4. Il résulte de l'instruction que M. B... D..., qui été accueilli au sein du foyer de vie " La Maison des Parcs au Cyprès ", situé à Villelaure, dans le cadre d'un accueil temporaire d'une durée maximale de 90 jours par an, pour les périodes du 22 au 26 février, du 25 au 29 avril, du 14 au 15 mai, du 12 au 23 septembre et du 26 au 30 décembre 2016, a été admis à l'aide sociale à l'hébergement pour la période du 22 au 26 février 2016 par une décision du président du conseil départemental du Vaucluse du 12 avril 2016. Dès lors que la demande d'admission à l'aide sociale à l'hébergement tendant à la prise en charge des séjours effectués en avril, mai et septembre 2016 portait sur le renouvellement de la prise en charge de M. D... dans l'établissement où il était déjà accueilli, les délais prévus par l'article R. 131-2 du code de l'action sociale et des familles n'étaient pas applicables à la situation de l'intéressé, et la prise en charge des frais relevant de l'aide sociale devait prendre effet à compter de la date d'expiration de la prise en charge précédente, sans que puisse y faire obstacle la circonstance que M. C... D... a déposé tardivement une demande tendant au bénéfice de l'aide sociale à l'hébergement.
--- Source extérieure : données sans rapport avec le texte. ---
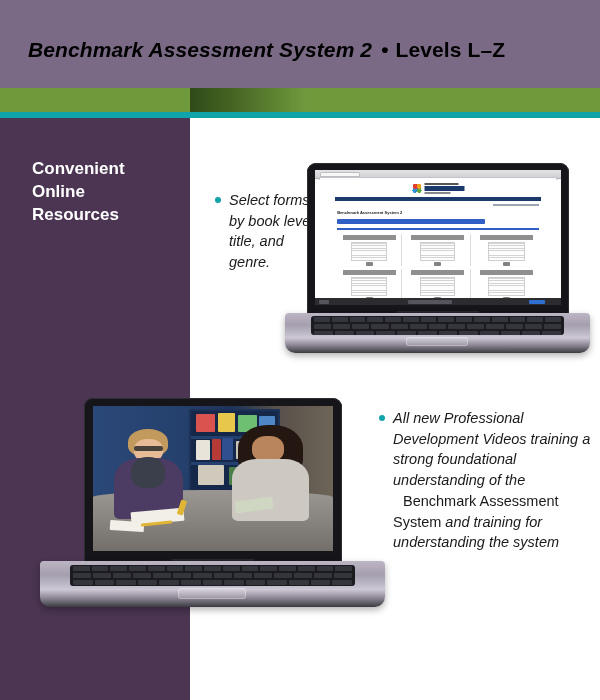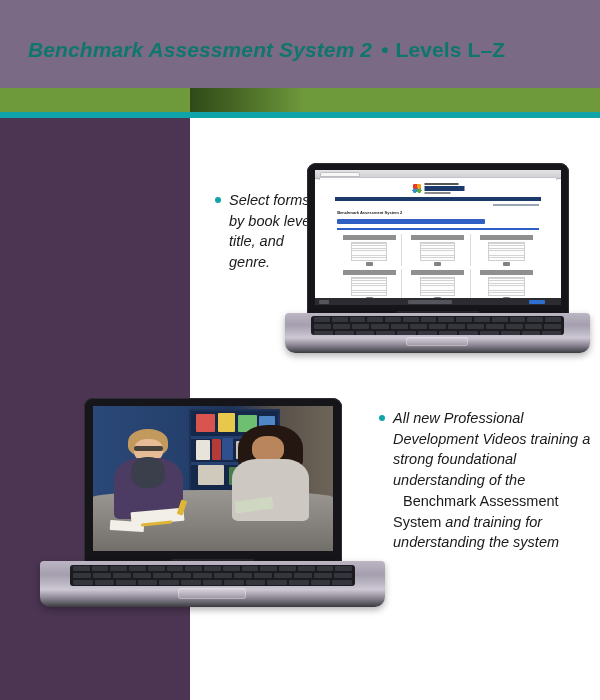--- a/index.html
+++ b/index.html
@@ -18,7 +18,7 @@
   }
   .header-title {
     position: absolute; left: 28px; top: 38px;
-    font-size: 21px; color: #0f766e; white-space: nowrap;
+    font-size: 21px; color: #000000; white-space: nowrap;
     font-style: italic; font-weight: bold; letter-spacing: .1px;
   }
   .header-title .sep {

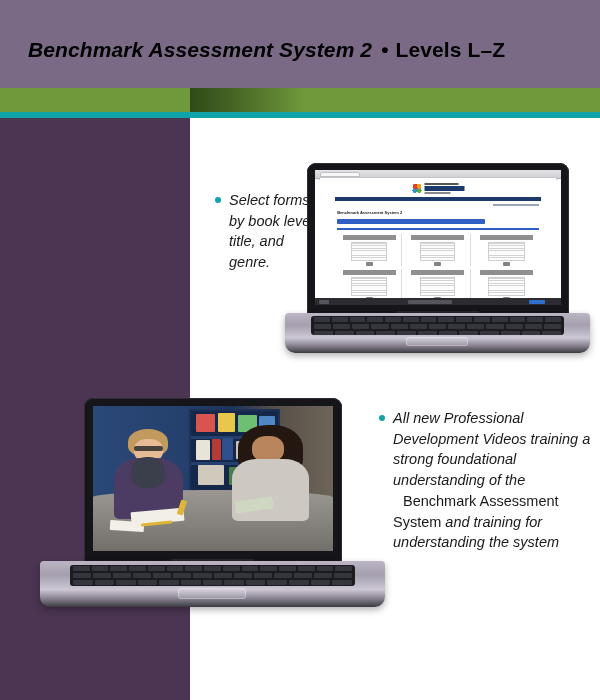--- a/index.html
+++ b/index.html
@@ -269,6 +269,7 @@
   <div class="white-col"></div>
 
   <div class="sidebar">
+    <div class="sidebar-title">Convenient Online Resources</div>
   </div>
 
   <div class="bullet-block" id="bullet-select">

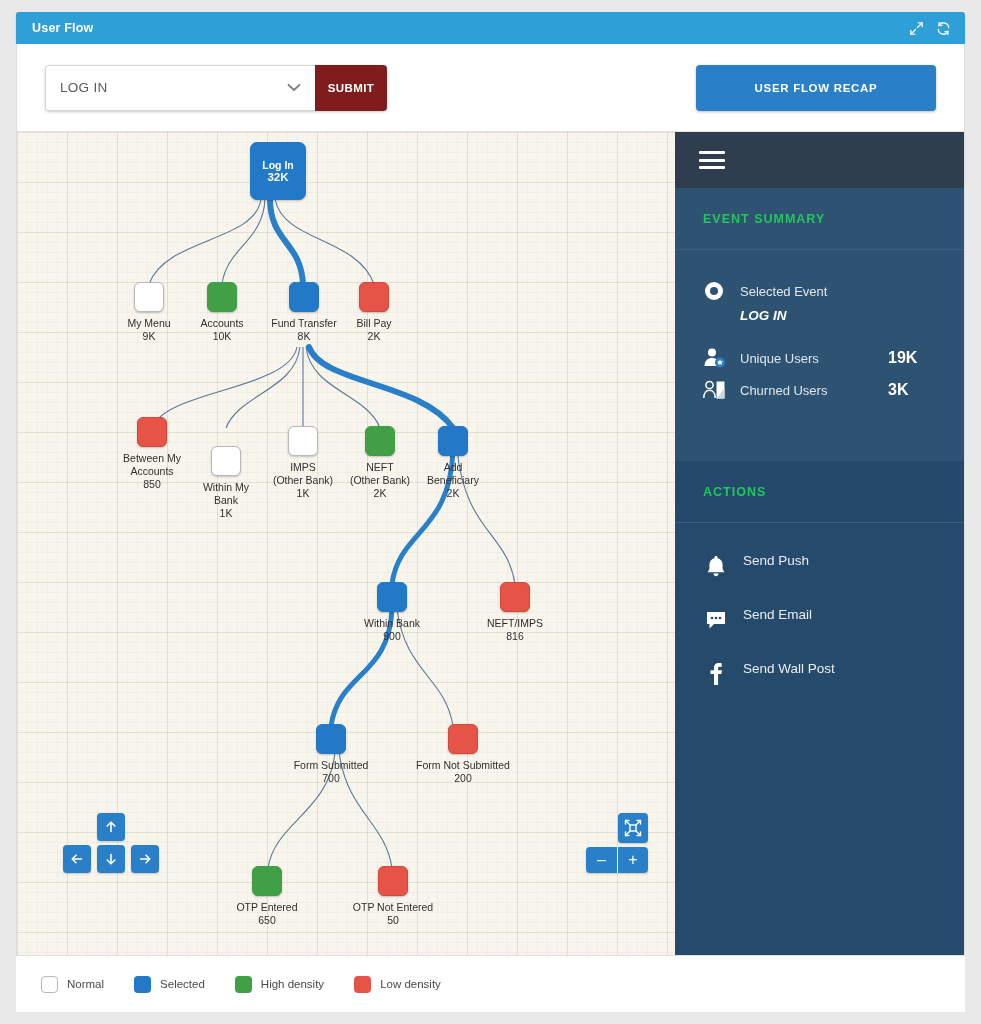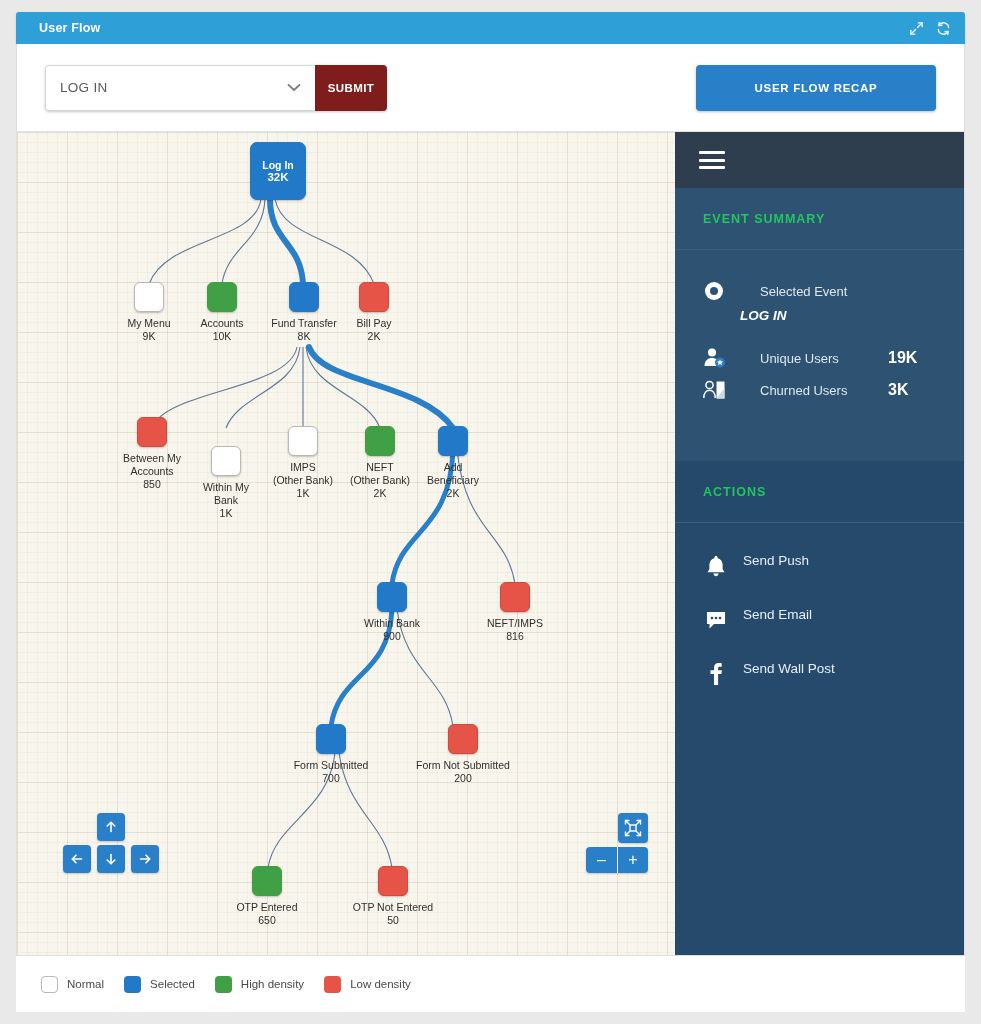--- a/index.html
+++ b/index.html
@@ -30,7 +30,6 @@
     font-size: 12.5px; font-weight: bold;
     letter-spacing: .2px;
     flex: 1;
-    margin-left: 7px;
   }
   .titlebar-icons { display: flex; gap: 12px; align-items: center; }
   .tb-icon { width: 15px; height: 15px; opacity: .92; cursor: pointer; }

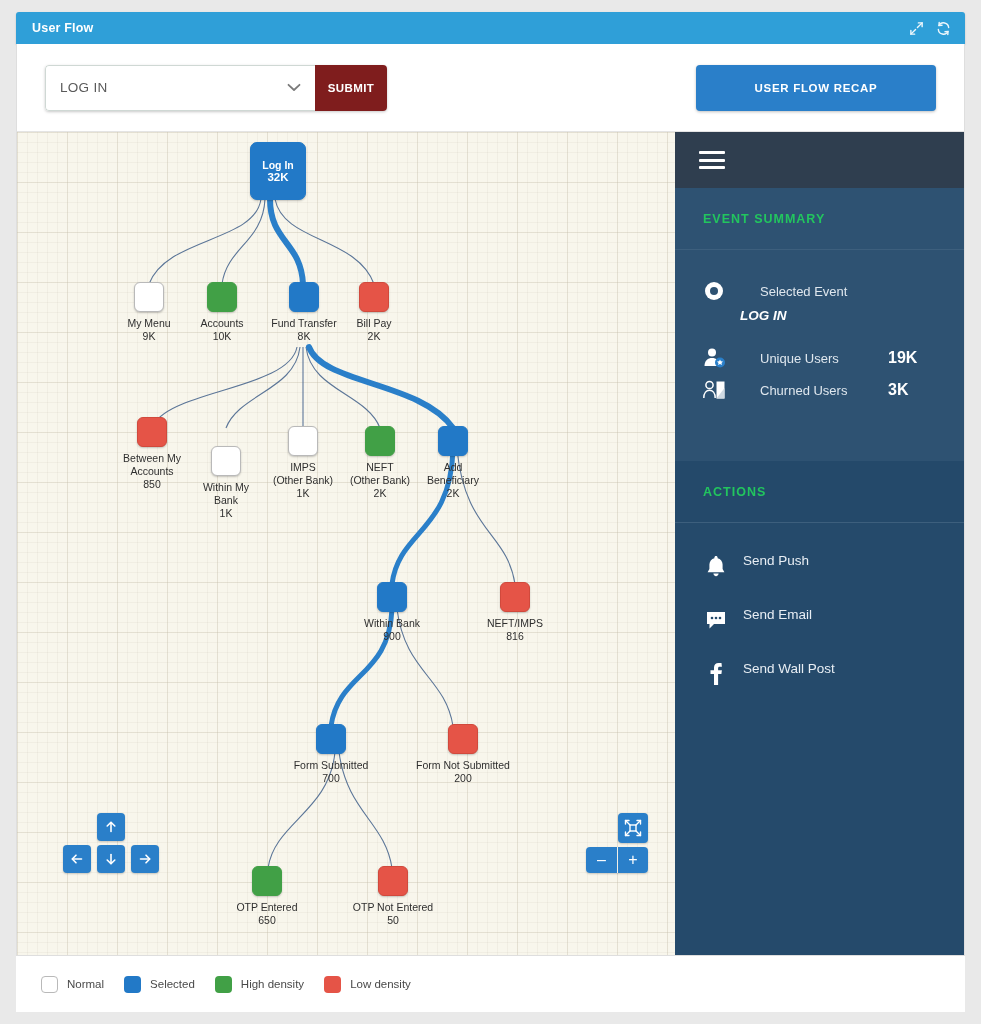--- a/index.html
+++ b/index.html
@@ -201,7 +201,7 @@
   .summary-body { padding: 28px 0 0 0; background: #2e5272; }
   .sum-row {
     display: flex; align-items: center;
-    padding: 0 28px; margin-bottom: 6px; min-height: 26px; gap: 20px;
+    padding: 0 28px; margin-bottom: 6px; min-height: 26px;
   }
   .sum-ic { width: 24px; height: 22px; margin-right: 13px; flex: 0 0 24px; }
   .sum-ic svg { display: block; }

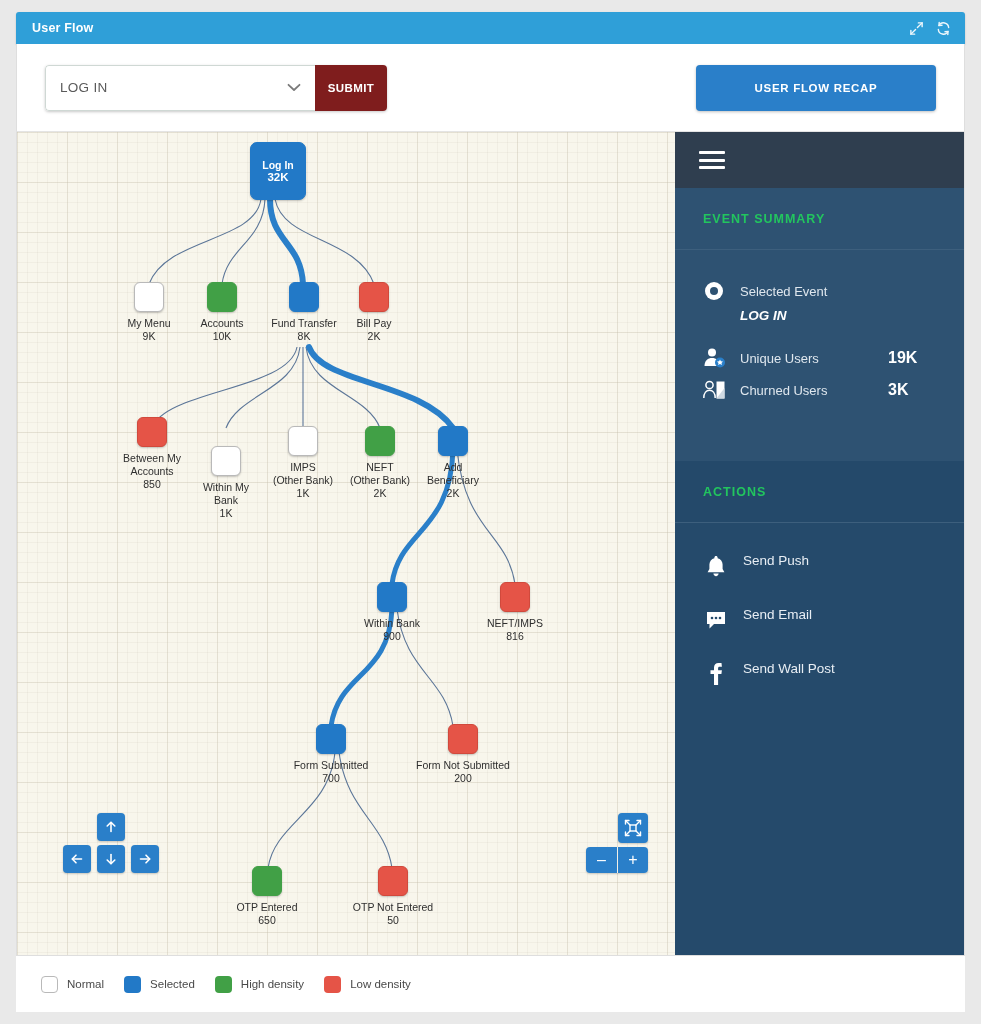--- a/index.html
+++ b/index.html
@@ -225,7 +225,7 @@
   
   .legend {
     height: 56px; display: flex; align-items: center;
-    padding-left: 25px; gap: 20px;
+    padding-left: 25px; gap: 30px;
     background: #ffffff;
   }
   .leg-item { display: flex; align-items: center; gap: 9px; }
Par suite, le président du conseil départemental du Vaucluse, en n'accordant le bénéfice de l'aide sociale que pour la période du 26 au 30 décembre 2016, a entaché d'une erreur de droit ses décisions du 27 janvier 2017, confirmées sur recours gracieux le 14 mars 2017. Dès lors, il convient d'annuler ces décisions en tant qu'elles ont refusé le bénéfice de l'aide sociale à l'hébergement pour les périodes du 25 au 29 avril, du 14 au 15 mai, et du 12 au 23 septembre 2016, d'annuler la décision de la commission départementale du Vaucluse du 6 juillet 2017 rejetant la demande de M. C... D..., et d'enjoindre au président du conseil départemental du Vaucluse de réexaminer la demande présentée par M. C... D... tendant à ce que le bénéfice de l'aide sociale à l'hébergement soit accordé à M. B... D... pour les périodes du 25 au 29 avril, du 14 au 15 mai et du 12 au 23 septembre 2016.
DÉCIDE :
Article 1er : La décision du 6 juillet 2017 de la commission départementale d'aide sociale du Vaucluse et les décisions du 27 janvier 2017 et du 14 mars 2017 du président du conseil départemental du Vaucluse sont annulées.
Article 2 : Il est enjoint au président du conseil départemental du Vaucluse de réexaminer la demande présentée par M. C... D... tendant à ce que le bénéfice de l'aide sociale à l'hébergement soit accordé à M. B... D... pour les périodes du 25 au 29 avril, du 14 au 15 mai et du 12 au 23 septembre 2016.
Article 3 : Le présent arrêt sera notifié à M. C... D..., au président du conseil départemental du Vaucluse et au ministre des solidarités et de la santé.
Délibéré après l'audience du 12 novembre 2020, à laquelle siégeaient :
- M. A..., président,
- Mme Collet, premier conseiller,
- Mme Larsonnier, premier conseiller.
Rendu public par mise à disposition au greffe le 3 décembre 2020.
Le rapporteur, président de la formation de jugement,
I. A...
La République mande et ordonne au ministre des solidarités et de la santé en ce qui le concerne ou à tous huissiers de justice à ce requis en ce qui concerne les voies de droit commun contre les parties privées, de pourvoir à l'exécution de la présente décision.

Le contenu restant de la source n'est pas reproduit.